Optional. If the STL file is embedded using ebuttm:binaryData, do not use this element. Instead, use the creationDate attribute of ebuttm:binaryDataElement.

ebuttm:stlRevisionDate

[Date in format YYYY-MM-DD]

Optional. If the STL file is embedded, use the revisionDate attribute of ebuttm:binaryDataElement.

ebuttm:stlRevisionNumber

[Integer]

Optional. If the STL file is embedded, use the revisionNumber attribute of ebuttm:binaryDataElement.

ebuttm:subtitleZero

If the subtitle zero is present, copy the content of subtitle zero from the STL

Optional

25.5 Extended BBC metadata (v1.0)

This section lists the required extended BBC metadata values for BBC subtitle documents based on EBU-TT Part 1 v1, which is the current actively used format.

In addition to the standard EBU-TT elements listed above, the BBC requires the below metadata elements within a <bbctt:metadata> element. The <bbctt:metadata> element is the last child of <tt:metadata>. See Appendix 2 for a sample XML and Appendix 3 for the XSD.

In the following tables, prefixes are used as shortcuts for the following namespaces:

Prefix Namespace Notes
bbctt: http://www.bbc.co.uk/ns/bbctt The BBC TTML metadata namespace

bbctt:schemaVersion

Cardinality

1..1

Parent

bbctt:metadata

Description

The BBC metadata scheme used. Currently v1.0.

Value

"v1.0"

Example

<bbctt:schemaVersion>v1.0</bbctt:schemaVersion>

bbctt:timedTextType

Cardinality

1..1

Parent

bbctt:metadata

Description

Indicates whether subtitles were live or prepared. If live subtitles are modified following broadcast, this value must be changed to preRecorded.

Value

"preRecorded" | "audioDescription" | "recordedLive" | "editedLive"

Example

<bbctt:timedTextType>preRecorded</bbctt:timedTextType>

bbctt:timecodeType

Cardinality

1..1

Parent

bbctt:metadata

Description

Indicates whether timecode uses "programme" time for pre-recorded subtitles or "timeOfDay" UTC time for live authored subtitles.

Value

"programme" | "timeOfDay"

Example

<bbctt:timecodeType>programme</bbctt:timecodeType>

bbctt:programmeId

Cardinality

0..1

Parent

bbctt:metadata

Description

Required if not live.

Value

[On-air UID]

Example

<bbctt:programmeId>DRIB511W/02</bbctt:programmeId>

bbctt:otherId type="tapeNumber"

Cardinality

0..1. Required if not live.

Parent

bbctt:metadata

Description

Use tape number for programmes that have a material reference.
Use Mat ID for programmes delivered as file.

Value

[String]

Example

<bbctt:otherId type="tapeNumber">HDS147457</bbctt:otherId>

bbctt:houseStyle owner=""

Cardinality

0..*

Parent

bbctt:metadata

Description

Required if live.

Value

Example

bbctt:recordedLiveService

Cardinality

0..*.. Required for a live recording if intended for broadcast. broadcast

Parent

bbctt:metadata

Description

Required for subtitles created live only.

Value

The value of <id type="service_id"> for the service.

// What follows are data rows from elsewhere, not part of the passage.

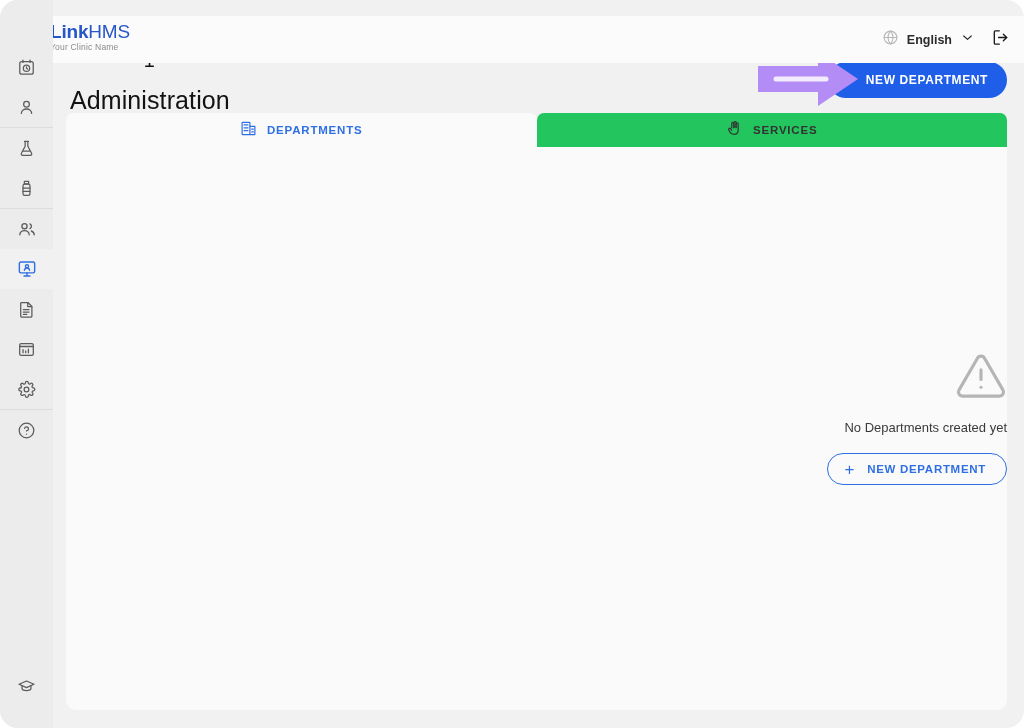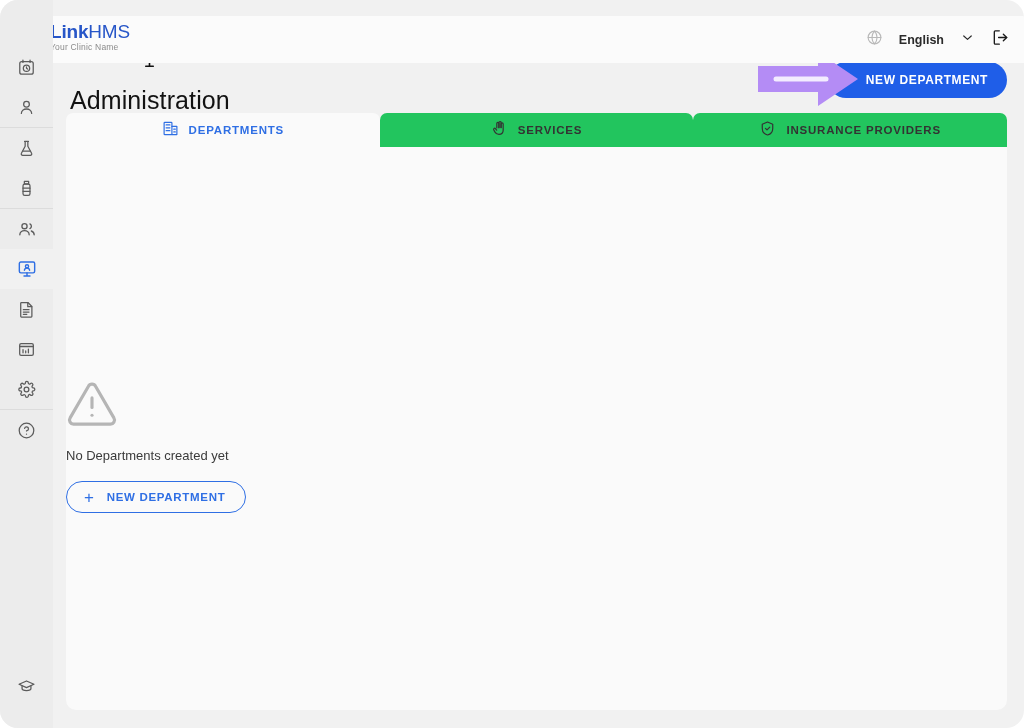--- a/index.html
+++ b/index.html
@@ -97,21 +97,21 @@
   .header-right {
     margin-left: auto;
     display: flex;
     align-items: center;
     gap: 16px;
     padding-right: 19px;
   }
   .lang-select {
     display: flex;
     align-items: center;
-    gap: 16px;
+    gap: 8px;
     cursor: pointer;
   }
   .lang-label {
     font-size: 12.5px;
     font-weight: bold;
     color: #2b2b2b;
   }
   .logout-btn { cursor: pointer; display: flex; }
 
   
@@ -211,25 +211,25 @@
     width: 941px;
     height: 563px;
     background: #fafafa;
     border-radius: 0 0 10px 10px;
     z-index: 0;
   }
 
   .empty-state {
     position: absolute;
     left: 0;
-    top: 231px;
+    top: 203px;
     width: 941px;
     display: flex;
     flex-direction: column;
-    align-items: flex-start;
+    align-items: flex-end;
   }
   .empty-icon { margin-bottom: 14px; }
   .empty-text {
     font-size: 13px;
     color: #3a3a3a;
     margin-bottom: 18px;
   }
   .btn-outline {
     display: inline-flex;
     align-items: center;
@@ -460,29 +460,20 @@
       <span>
         <svg width="17" height="17" viewBox="0 0 24 24" fill="none" class="ic" stroke-width="1.7" stroke-linecap="round" stroke-linejoin="round">
           <path d="M8.2 11V4.9a1.5 1.5 0 0 1 3 0V11"></path>
           <path d="M11.2 10.6V3.6a1.5 1.5 0 0 1 3 0v7"></path>
           <path d="M14.2 10.8V5.6a1.5 1.5 0 0 1 3 0v8.6c0 3.6-2.5 6.2-6 6.2-3.1 0-4.6-1.5-5.8-3.6l-1.6-3a1.5 1.5 0 0 1 2.5-1.6l1.7 2.2"></path>
         </svg>
       </span>
       <span class="tab-label">SERVICES</span>
     </div>
 
-    <div class="tab">
-      <span>
-        <svg width="17" height="17" viewBox="0 0 24 24" fill="none" class="ic" stroke-width="1.7" stroke-linecap="round" stroke-linejoin="round">
-          <path d="M12 2.8 4.6 6v5.6c0 4.6 3.1 8.5 7.4 9.6 4.3-1.1 7.4-5 7.4-9.6V6z"></path>
-          <path d="M9.1 11.9 11.3 14l3.9-4"></path>
-        </svg>
-      </span>
-      <span class="tab-label">INSURANCE PROVIDERS</span>
-    </div>
   </div>
 
   <section class="content-panel">
     <div class="empty-state">
       <span class="empty-icon">
         <svg width="52" height="52" viewBox="0 0 24 24" fill="none" stroke="#b5b5b5" stroke-width="1.45" stroke-linecap="round" stroke-linejoin="round">
           <path d="M10.3 3.9 1.9 18.4a1.9 1.9 0 0 0 1.7 2.9h16.8a1.9 1.9 0 0 0 1.7-2.9L13.7 3.9a1.9 1.9 0 0 0-3.4 0z"></path>
           <path d="M12 9.2v4.4"></path>
           <path d="M12 17.2h.01"></path>
         </svg>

The list of all services is at https://api.live.bbc.co.uk/pips/api/v1/service/. You may need to apply for API access or request the service identifier prior to delivery.

Example

bbctt:div

Cardinality

0..*

Parent

bbctt:metadata

Description

Generic container of type "shotChange" or "Script"

Value

<systemInfo>, <chapter>, <item> or <event> elements

Example

<bbctt:div type="shotChange"> <bbctt:systemInfo>Quantum Video Indexer v5.0</bbctt:systemInfo> <bbctt:event begin="09:59:30:00" id="sc1" /> </bbctt:div>

bbctt:systemInfo

Cardinality

1..1

Parent

bbctt:div

Description

The system that produced the sibling elements.

Value

Single instance of bbctt:systemInfo and multiple instances of bbctt:event

Example

<bbctt:systemInfo>Quantum Video Indexer v5.0</bbctt:systemInfo>

bbctt:event

Cardinality

0..*

Parent

bbctt:div

Description

A single event, e.g. a shot change in a bbctt:div of type="shotChange"

Attributes

Attribute

Required?

Type

begin

Yes

ebuttdt:timingType

end

AD fades only

ebuttdt:timingType

endlevel

AD fades only

Integer

xml:id

No

NCName

pan

AD fades only

Integer

type

No

NCName

Value

This is an empty element. Information is represented as element attributes.

Example

<bbctt:event begin="01:23:45:25" id="sc1"/>

bbctt:chapter id=""

Cardinality

0..*

Parent

bbctt:div

Description

Used to divide content into semantic chapters.

Value

One or more bbctt:item elements

Example

bbctt:item

Cardinality

In bbctt:div: 0..* | In bbctt:chapter: 1..*

Parent

bbctt:div | bbctt:chapter

Description

Generic container for the programme script elements.

Attribute

Required?

Type

xml:id

Yes

string

begin

No

ebuttdt:timingType

end

No

ebuttdt:timingType

Value

<bbctt:p>, <bbctt:itemid>, <bbctt:title> or <bbctt:associatedFile> elements.

Example

<bbctt:item xml:id="it1"> <bbctt:p> <bbctt:span ttm:role="x-direction">Snow White</bbctt:span> </bbctt:p> <bbctt:p> <bbctt:span ttm:role="x-direction">(CONT’D) </bbctt:span> </bbctt:p> </bbctt:item>

bbctt:itemId

Cardinality

0..*

Parent

bbctt:item

Description

Used to link an item with an external system

Value

bbctt:itemId

Example

bbctt:title

Cardinality

0..1

Parent

bbctt:item

Description

Used to link an item with an external system

Value

[String]

Example

bbctt:associatedFile

Cardinality

0..1

Parent

bbctt:item

Description

Used to link an item with an external system

Value

bbctt:associatedFile

Example

bbctt:p

Cardinality

1..*

Parent

bbctt:item

Description

A single script element (paragraph)

Value

Single bbctt:span element

Example

<bbctt:p> <bbctt:span ttm:role="x-direction">Snow White</bbctt:span> </bbctt:p>

bbctt:span

Cardinality

1..1

Parent

bbctt:p

Description

A single line of script

Value

[Dialogue or direction text]

Example

<bbctt:span ttm:role="dialog" ttm:agent="sp9">Snow white, wake up!</bbctt:span>

25.6 Extended BBC metadata (v1.1)

BBC specifications for version 1.1 of EBU-TT Part 1 are still in development and are not yet in active use. Information in this section is therefore subject to change. This section lists the required extended BBC metadata values for BBC subtitle documents based on EBU-TT Part 1 v1.1, which is the current actively used format.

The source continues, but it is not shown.